■ **EXERCISE REQUIREMENTS**:
Filter the data for lines with the word "color" and copy those lines.

(Before-and-after page screenshots)
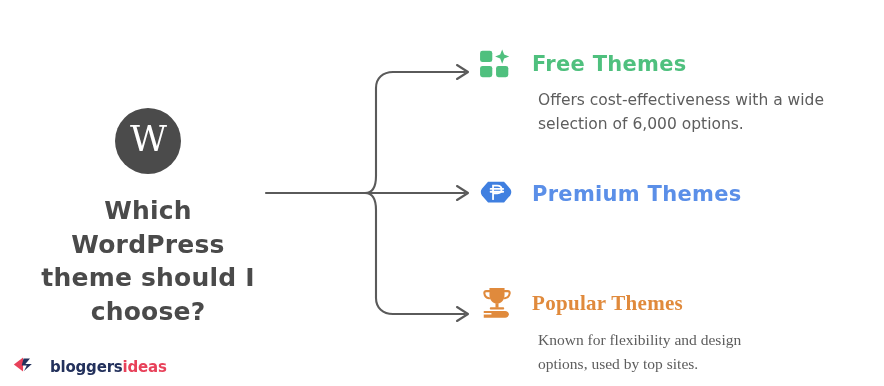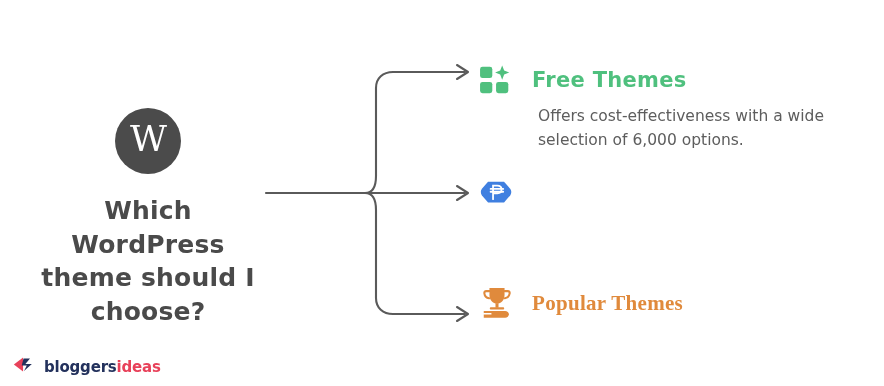--- a/index.html
+++ b/index.html
@@ -66,21 +66,21 @@
     top: 52px;
     width: 220px;
     height: 282px;
   }
 
   
   .branch {
     position: absolute;
     left: 478px;
   }
-  #branch-free    { top: 46px; margin-top: 16px;  }
+  #branch-free    { top: 46px;  }
   #branch-premium { top: 176px; }
   #branch-popular { top: 285px; font-family: Liberation Serif, serif; }
 
   .branch-head {
     display: flex;
     align-items: center;
     gap: 14px;
     height: 36px;
   }
   .branch-icon {
@@ -111,21 +111,21 @@
     white-space: pre-line;
   }
 
   
   #footer-logo {
     position: absolute;
     left: 12px;
     bottom: 8px;
     display: flex;
     align-items: center;
-    gap: 8px;
+    gap: 14px;
   }
   #footer-logo .logo-text {
     font-size: 15px;
     font-weight: 700;
     letter-spacing: -0.2px;
   }
   .logo-bloggers { color: #23315c; }
   .logo-ideas    { color: #e8415a; }
 </style>
 </head>
@@ -181,20 +181,21 @@
       <span class="branch-icon">
         <svg viewBox="0 0 40 34" width="38" height="32" aria-hidden="true">
           <path d="M10.5 4 H27.5 L34 11.5 C35.6 13.4 35.6 16.6 34 18.5 L27.5 26 H10.5 L4 18.5 C2.4 16.6 2.4 13.4 4 11.5 Z" fill="#3f7fe0"></path>
           <g fill="none" stroke="#ffffff" stroke-width="1.9" stroke-linecap="round">
             <path d="M15.8 22.5 V8.2 H20.4 C23.1 8.2 24.8 9.9 24.8 12.2 C24.8 14.5 23.1 16.2 20.4 16.2 H15.8"></path>
             <path d="M13.2 11.6 H26.6"></path>
             <path d="M13.2 14.6 H26.6"></path>
           </g>
         </svg>
       </span>
+      <span class="branch-title" id="title-premium">Premium Themes</span>
     </div>
   </div>
 
   <div class="branch" id="branch-popular">
     <div class="branch-head">
       <span class="branch-icon">
         <svg viewBox="0 0 40 36" width="38" height="34" aria-hidden="true">
           <g fill="#e08a3c">
             <path d="M12 2 H28 V9.5 C28 14.8 24.4 18.6 20 18.6 C15.6 18.6 12 14.8 12 9.5 Z"></path>
             <path d="M18.4 18.2 H21.6 V23.0 H18.4 Z"></path>
@@ -203,20 +204,22 @@
           </g>
           <g fill="none" stroke="#e08a3c" stroke-width="2.2" stroke-linecap="round">
             <path d="M12 5.4 H8.6 C7.2 5.4 6.4 6.4 6.6 7.8 C7.0 10.7 8.9 12.6 11.6 13.0"></path>
             <path d="M28 5.4 H31.4 C32.8 5.4 33.6 6.4 33.4 7.8 C33.0 10.7 31.1 12.6 28.4 13.0"></path>
           </g>
           <path d="M6 29.4 H13.4" stroke="#ffffff" stroke-width="1.8" stroke-linecap="round" fill="none"></path>
         </svg>
       </span>
       <span class="branch-title" id="title-popular">Popular Themes</span>
     </div>
+    <div class="branch-desc">Known for flexibility and design
+options, used by top sites.</div>
   </div>
 
   <div id="footer-logo">
     <span>
       <svg viewBox="0 0 26 20" width="24" height="19" aria-hidden="true">
         <path d="M2 10 L12 2.5 V17.5 Z" fill="#e8415a"></path>
         <path d="M12.5 3.5 L19.5 3.5 L14.5 9.5 L21.5 9.5 L13 17.0 L16.0 11.0 L10.5 11.0 Z" fill="#23315c"></path>
       </svg>
     </span>
     <span class="logo-text"><span class="logo-bloggers">bloggers</span><span class="logo-ideas">ideas</span></span>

■ **OUTPUT OF THE EXERCISE**:
   .logo-bloggers { color: #23315c; }
   .logo-ideas    { color: #e8415a; }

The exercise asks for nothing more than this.